Ece Ozdemir Fajardo will be defending her thesis on December 5th. Please see the details below:
Time: Friday, December 5, 2025, 10AM
Location: Malone G33/35
Thesis Advisor: Kalina Hristova
Title: Quantitative Fluorescence Microscopy Method to Assess EGFR Activation, Heterointeractions, and Binding
Abstract: Receptor Tyrosine Kinases (RTKs) are key regulators of cellular growth, differentiation, and survival, and therefore serve as major therapeutic targets in cancer. However, the emergence of drug resistance continues to limit the long term efficacy of RTK directed therapies, highlighting the need for a deeper understanding of how these receptors are activated and modulated within the complex environment of the plasma membrane. Ligand bias, well established in other receptor families, represents an emerging regulatory mechanism in RTKs that can enable new therapeutic opportunities by revealing how distinct ligands differentially shape receptor activation and signaling.

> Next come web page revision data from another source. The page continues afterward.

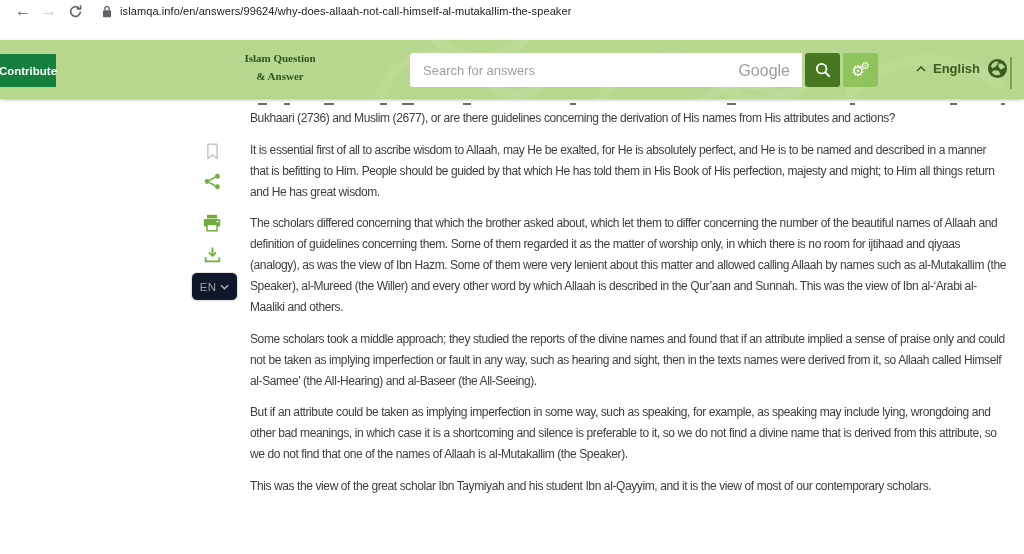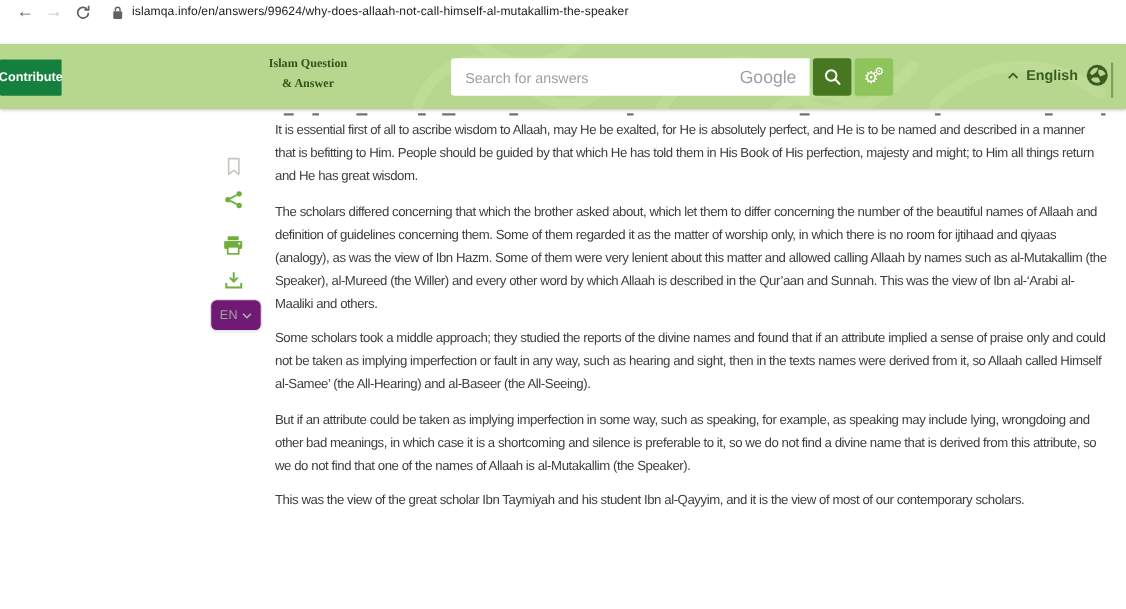--- a/index.html
+++ b/index.html
@@ -22,7 +22,7 @@
   .contribute-btn { position:absolute; left:0; top:14px; width:56px; height:33px; background:#15803d; color:#fff; font-size:11.5px; font-weight:bold; display:flex; align-items:center; justify-content:center; border:none; cursor:pointer; border-radius:1px; }
   .logo { position:absolute; left:213px; top:10px; width:134px; text-align:center; font-family:"Liberation Serif", serif; font-weight:bold; color:#2e5418; font-size:11px; line-height:17.5px; cursor:pointer; }
   .search-wrap { position:absolute; left:410px; top:13px; height:34px; display:flex; }
-  .search-input-box { position:relative; width:326px; height:34px; background:#fff; border-radius:3px 0 0 3px; }
+  .search-input-box { position:relative; width:392px; height:34px; background:#fff; border-radius:3px 0 0 3px; }
   .search-input { width:100%; height:100%; border:none; outline:none; background:transparent; padding:0 62px 0 13px; font-size:13px; color:#444; font-family:"Liberation Sans", sans-serif; }
   .search-input::placeholder { color:#9e9e9e; }
   .engine-label { position:absolute; right:12px; top:9px; font-size:16px; color:#9aa0a6; }

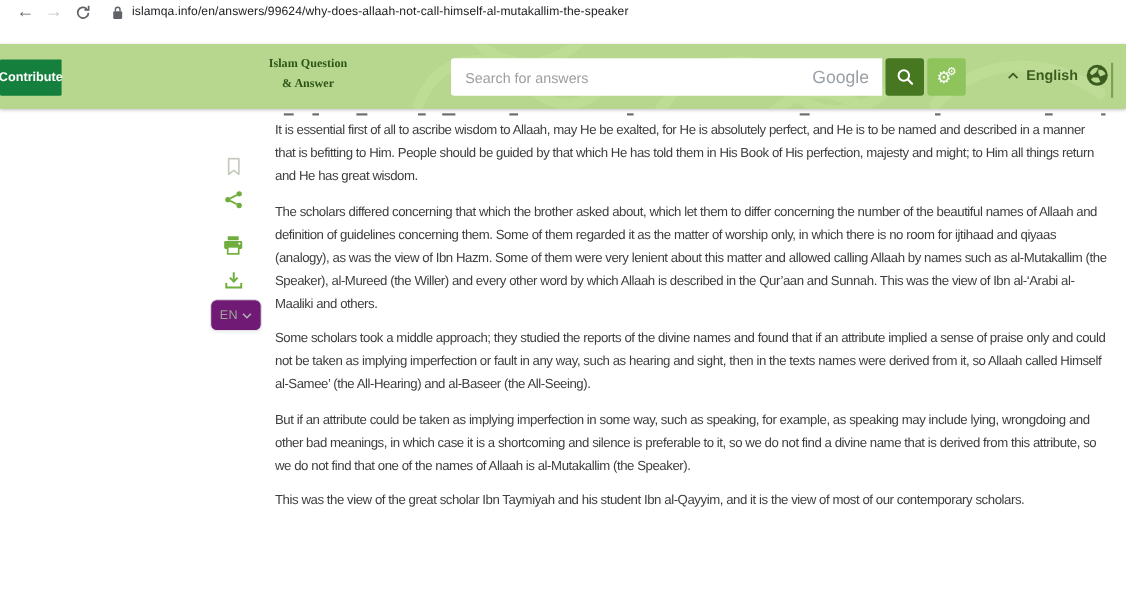--- a/index.html
+++ b/index.html
@@ -179,6 +179,7 @@
 
   <div class="article">
     <div class="clipped-line"></div>
+    <p>Bukhaari (2736) and Muslim (2677), or are there guidelines concerning the derivation of His names from His attributes and actions?</p>
     <p>It is essential first of all to ascribe wisdom to Allaah, may He be exalted, for He is absolutely perfect, and He is to be named and described in a manner that is befitting to Him. People should be guided by that which He has told them in His Book of His perfection, majesty and might; to Him all things return and He has great wisdom.</p>
     <p>The scholars differed concerning that which the brother asked about, which let them to differ concerning the number of the beautiful names of Allaah and definition of guidelines concerning them. Some of them regarded it as the matter of worship only, in which there is no room for ijtihaad and qiyaas (analogy), as was the view of Ibn Hazm. Some of them were very lenient about this matter and allowed calling Allaah by names such as al-Mutakallim (the Speaker), al-Mureed (the Willer) and every other word by which Allaah is described in the Qur’aan and Sunnah. This was the view of Ibn al-‘Arabi al-Maaliki and others.</p>
     <p>Some scholars took a middle approach; they studied the reports of the divine names and found that if an attribute implied a sense of praise only and could not be taken as implying imperfection or fault in any way, such as hearing and sight, then in the texts names were derived from it, so Allaah called Himself al-Samee’ (the All-Hearing) and al-Baseer (the All-Seeing).</p>

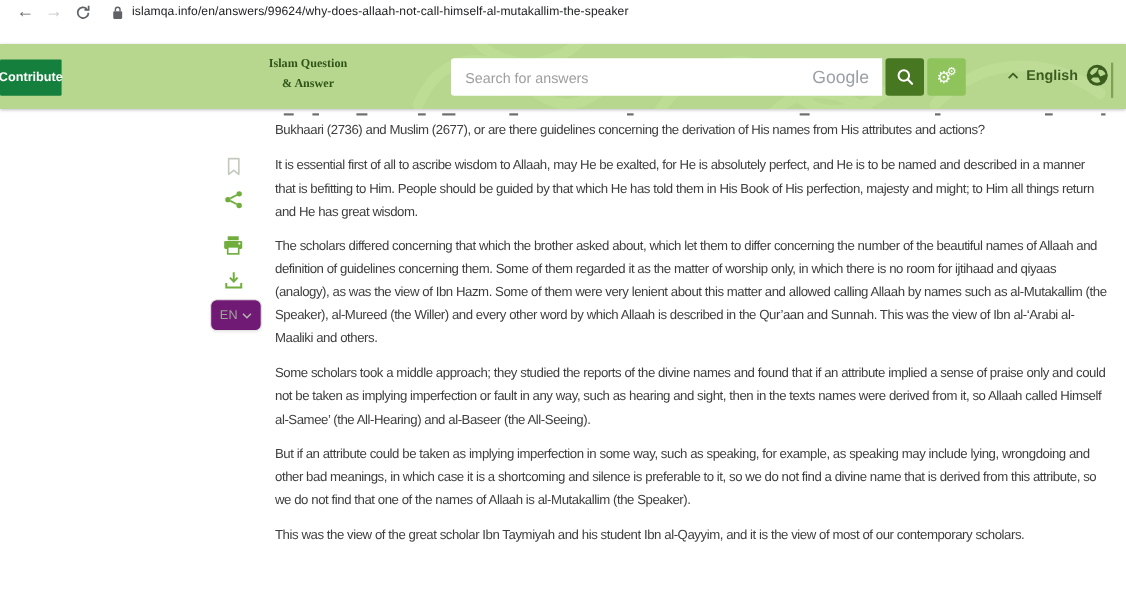--- a/index.html
+++ b/index.html
@@ -36,7 +36,7 @@
 
   
   .rail-icon { position:absolute; display:flex; align-items:center; justify-content:center; cursor:pointer; }
-  .lang-pill { position:absolute; left:191px; top:272px; width:47px; height:29px; background:#701a75; border:1px solid #e3e3e3; border-radius:6px; display:flex; align-items:center; justify-content:center; gap:4px; cursor:pointer; box-shadow:0 1px 2px rgba(0,0,0,.05); }
+  .lang-pill { position:absolute; left:191px; top:272px; width:47px; height:29px; background:#0f172a; border:1px solid #e3e3e3; border-radius:6px; display:flex; align-items:center; justify-content:center; gap:4px; cursor:pointer; box-shadow:0 1px 2px rgba(0,0,0,.05); }
   .lang-pill span { font-size:11.5px; color:#9ba894; letter-spacing:.3px; }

In parallel, RTKs rarely function alone. Instead, they can exist in heterogeneous receptor complexes where heterointeractions between different RTKs can alter activation mechanisms, ligand binding affinities, and downstream signaling outcomes. Such interactions are of particular interest as dual specificity therapeutics, including bispecific antibodies, gain prominence in cancer treatment. Rational design of these agents requires quantitative insight into the nature, stability, and stoichiometry of RTK heterocomplexes.
This thesis focuses on developing and applying quantitative fluorescence-based approaches to investigate ligand dependent activation of EGFR and its modulation by heterointeractions. By characterizing how receptor partners influence ligand binding and activation, this work aims to provide a framework for understanding RTK signaling at the plasma membrane with greater mechanistic precision. The methodologies established here are broadly applicable to the study of any membrane receptor heterooligomer and to membrane protein interactions more generally, offering a foundation for future therapeutic innovation.